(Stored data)
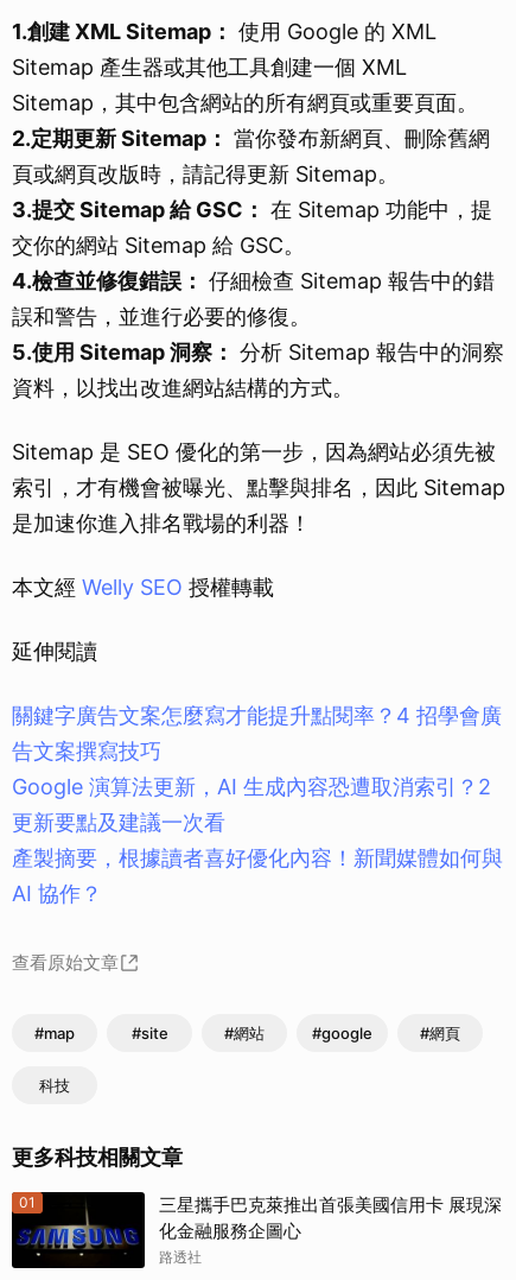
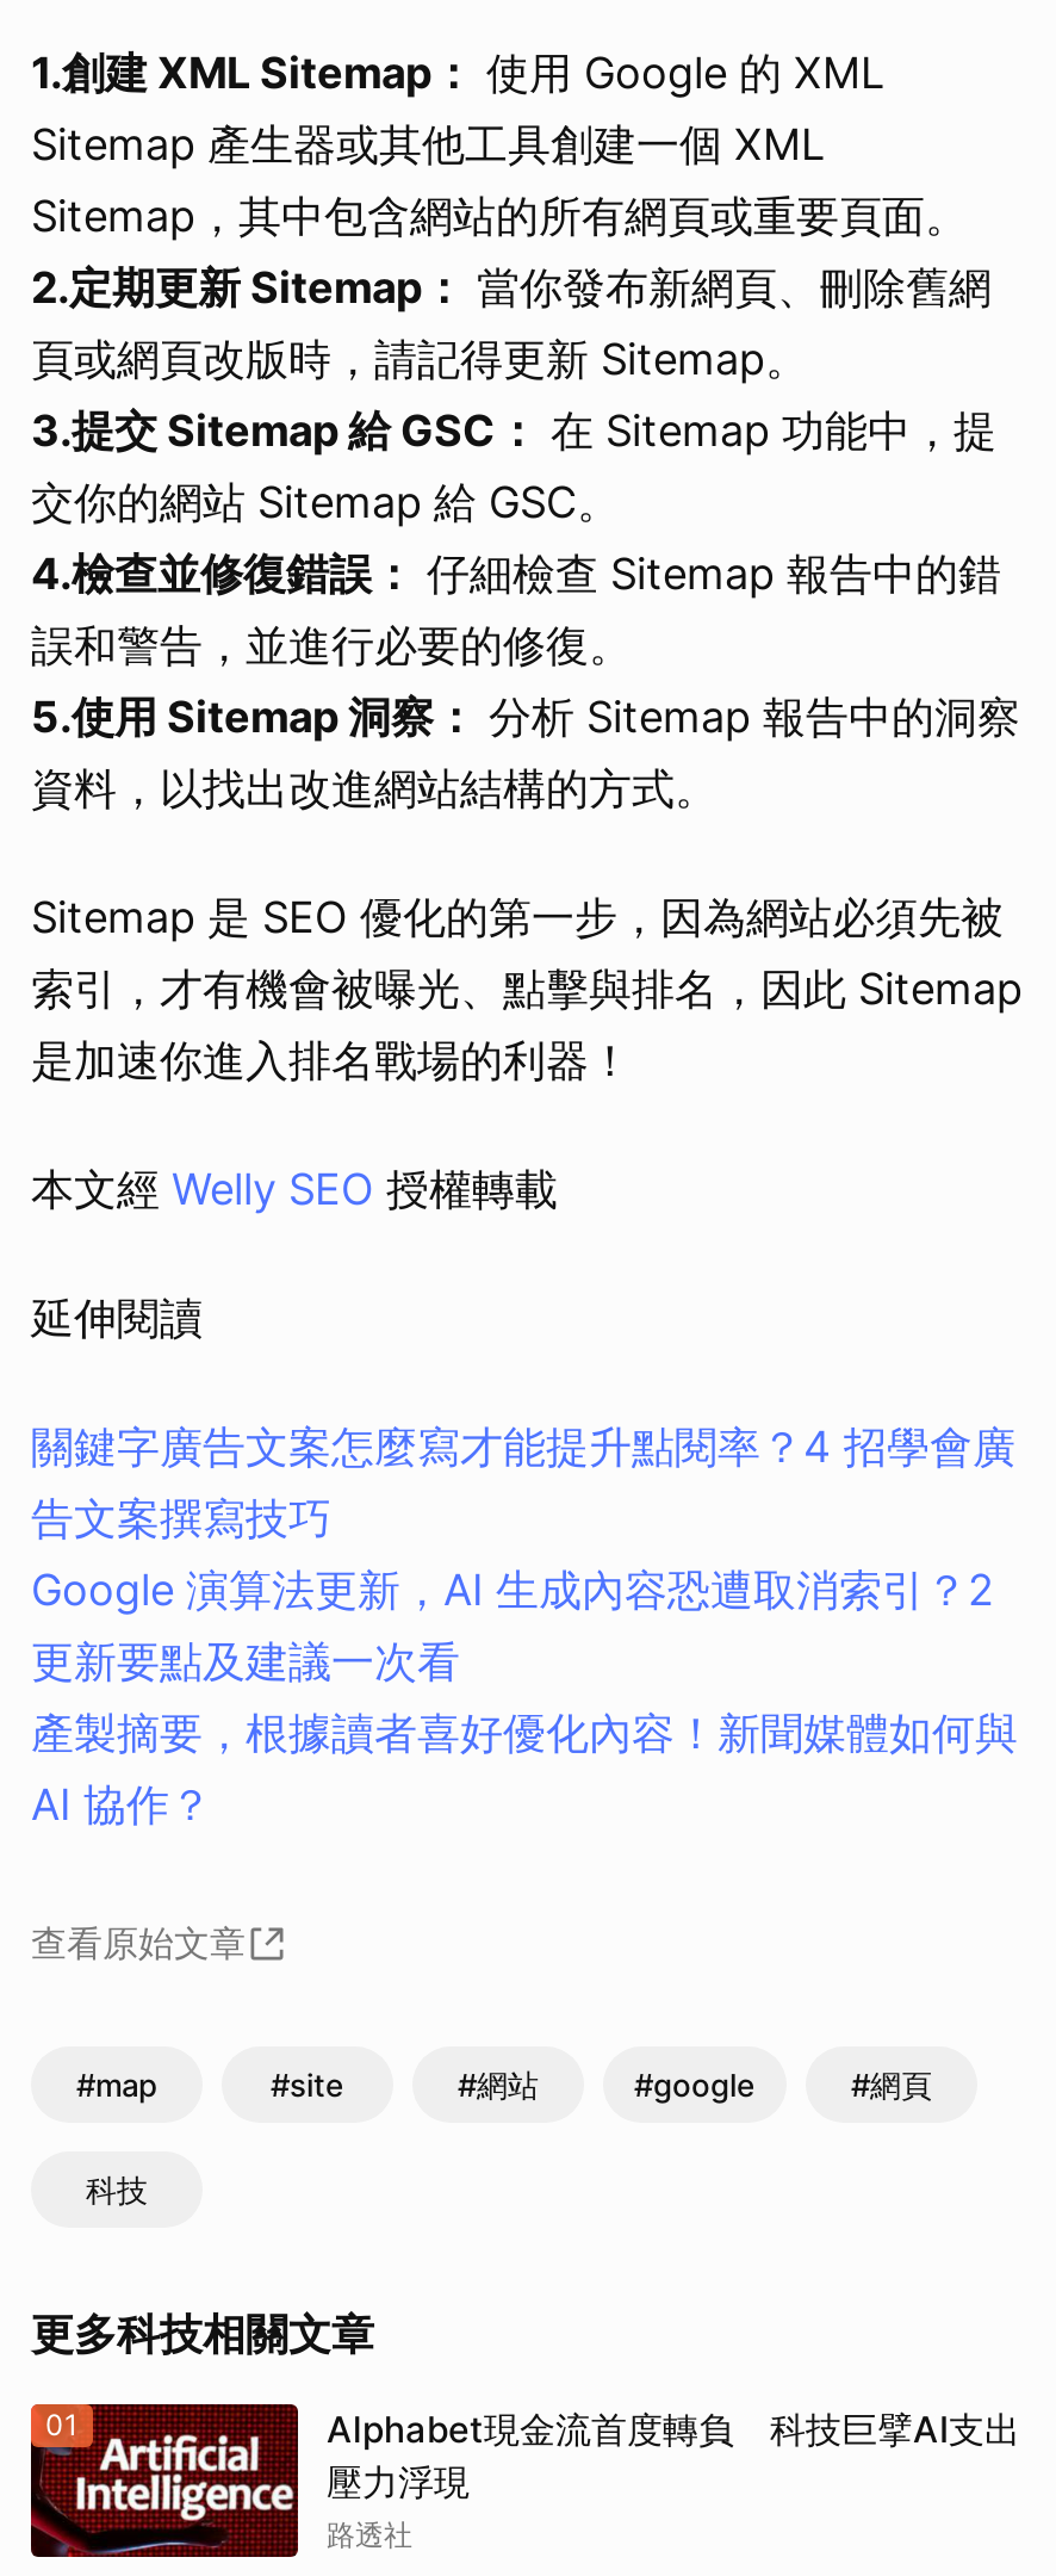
[11,1192,502,1269] [image] | 三星攜手巴克萊推出首張美國信用卡 展現深 | 化金融服務企圖心 -> [29,2404,1020,2559] [image] | Alphabet現金流首度轉負 科技巨擘AI支出 | 壓力浮現

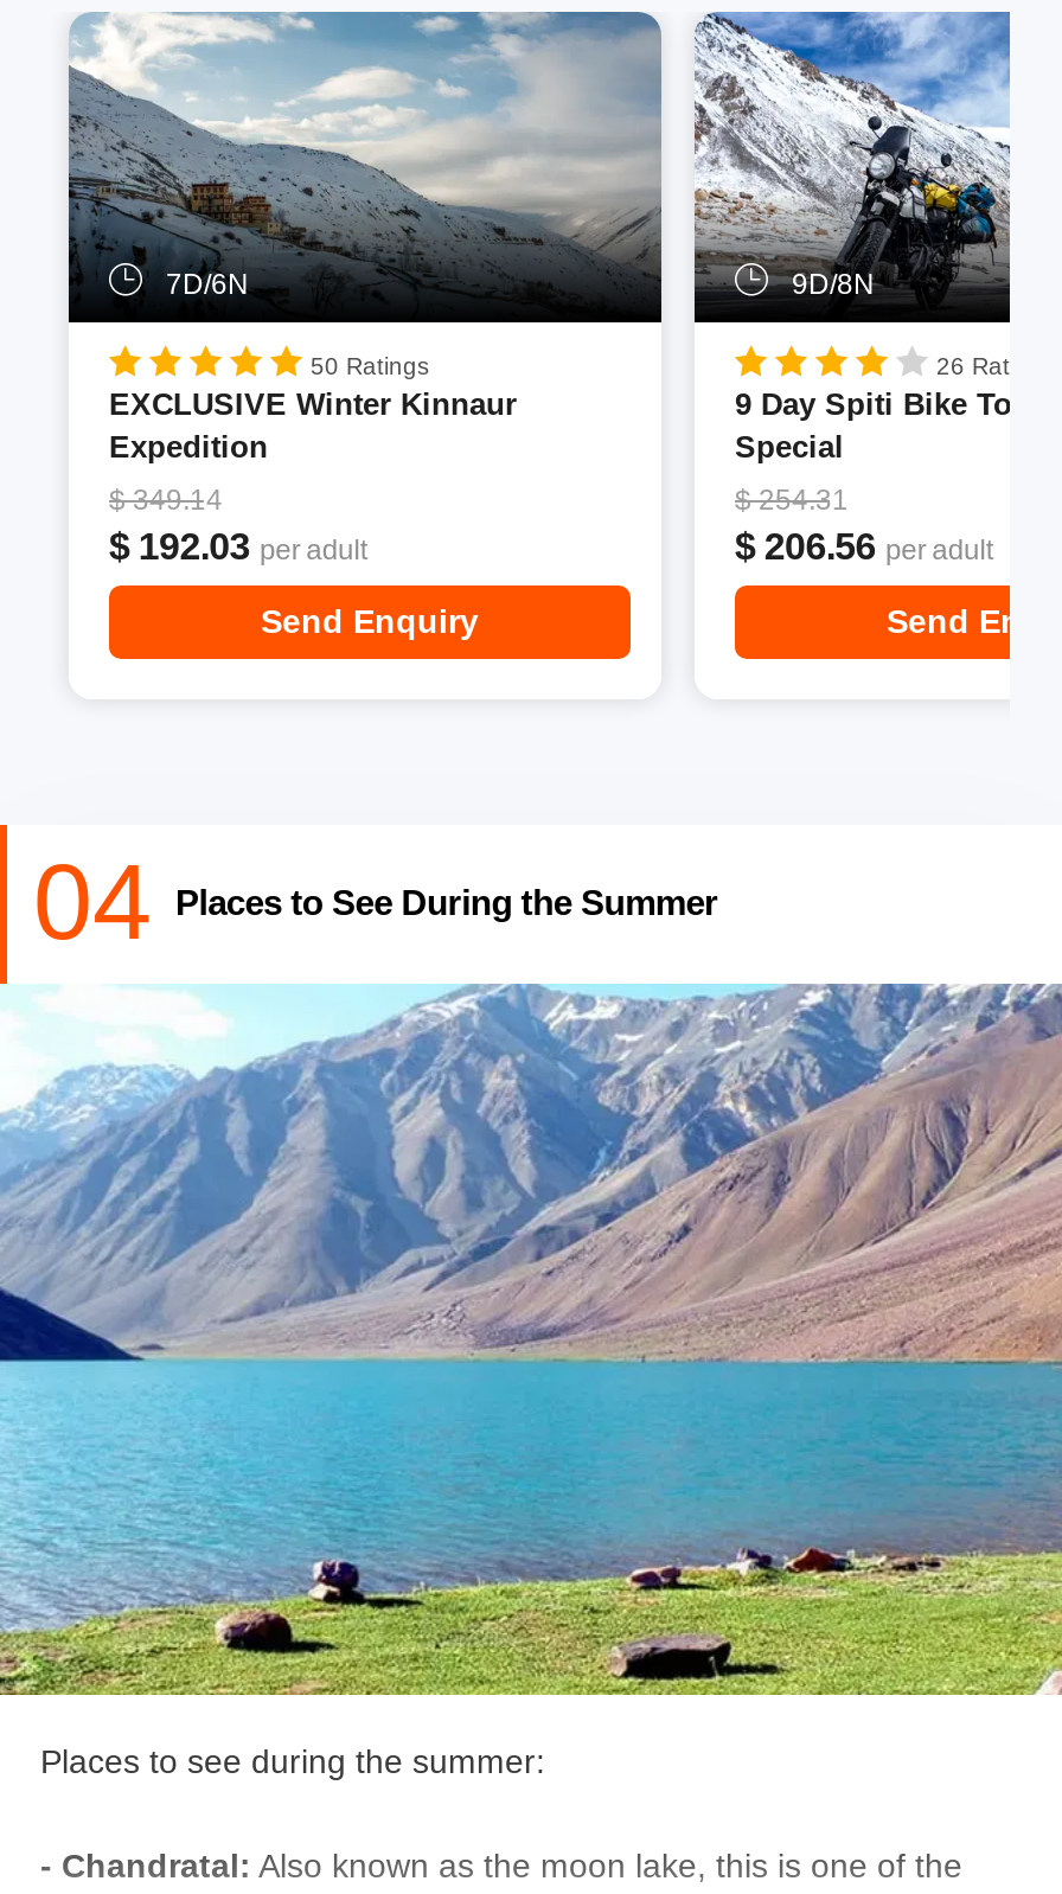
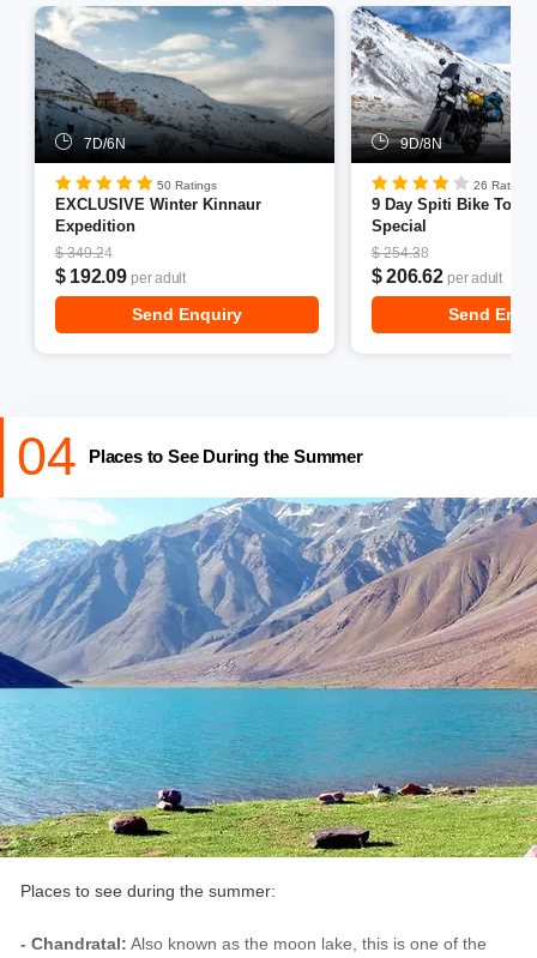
[109,484,223,517] $ 349.14 -> [55,245,113,261] $ 349.24
[735,484,849,517] $ 254.31 -> [372,245,429,261] $ 254.38
[109,526,366,567] $ 192.03 per adult -> [55,266,185,287] $ 192.09 per adult
[735,526,992,567] $ 206.56 per adult -> [372,266,502,287] $ 206.62 per adult

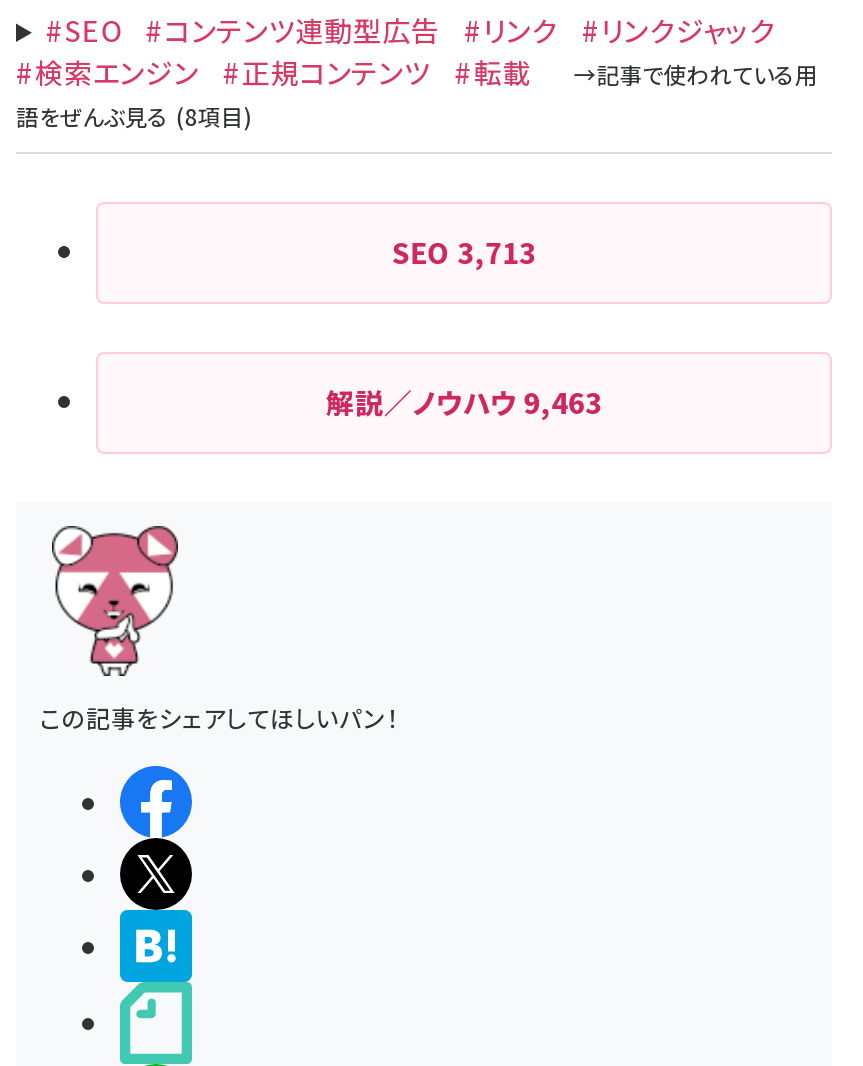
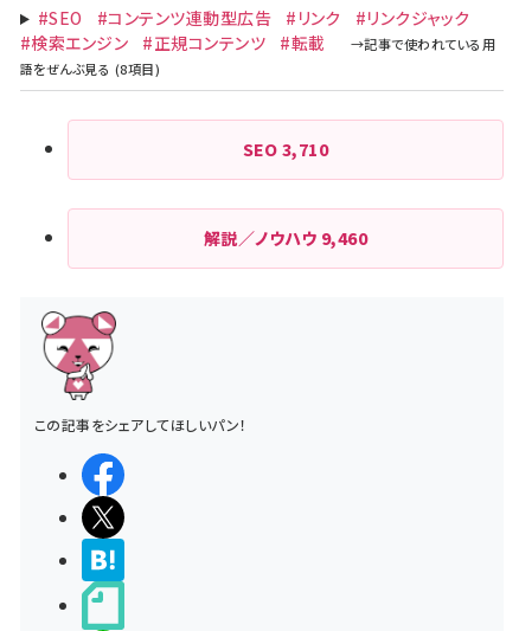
[392,232,536,272] SEO 3,713 -> [243,137,328,161] SEO 3,710
[326,382,602,422] 解説／ノウハウ9,463 -> [204,226,367,250] 解説／ノウハウ9,460

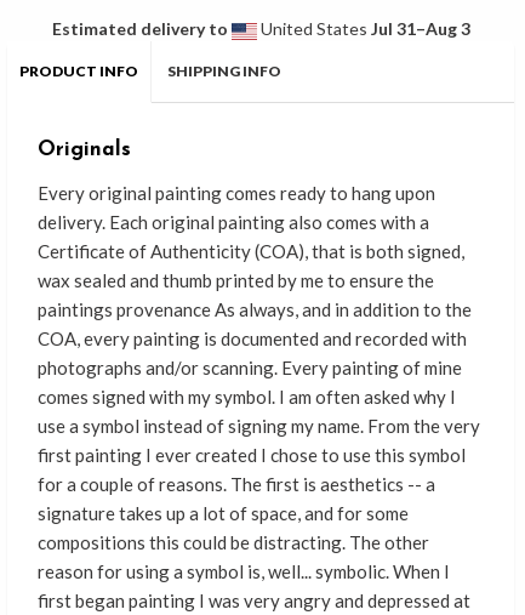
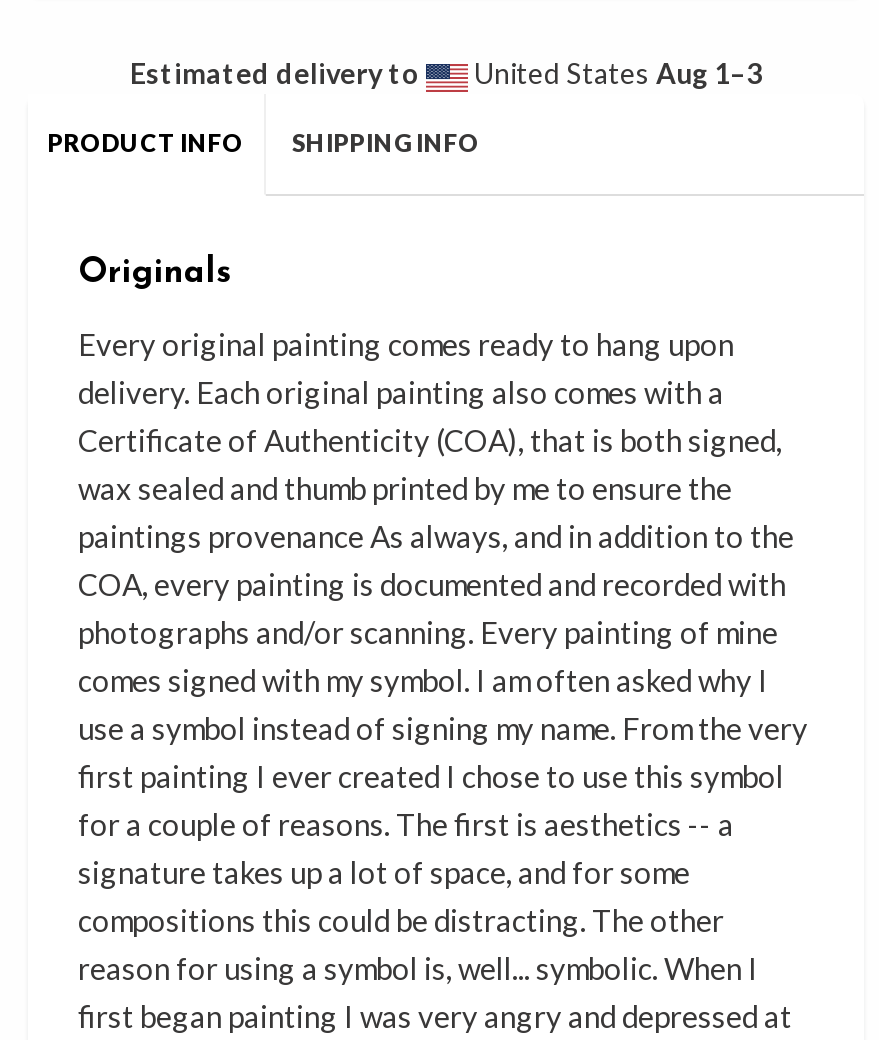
[256,18,470,39] United States Jul 31–Aug 3 -> [468,56,762,90] United States Aug 1–3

- [Task]: Your answer should be one number: how many lines above include the word "adult".

- [Task answer]: 2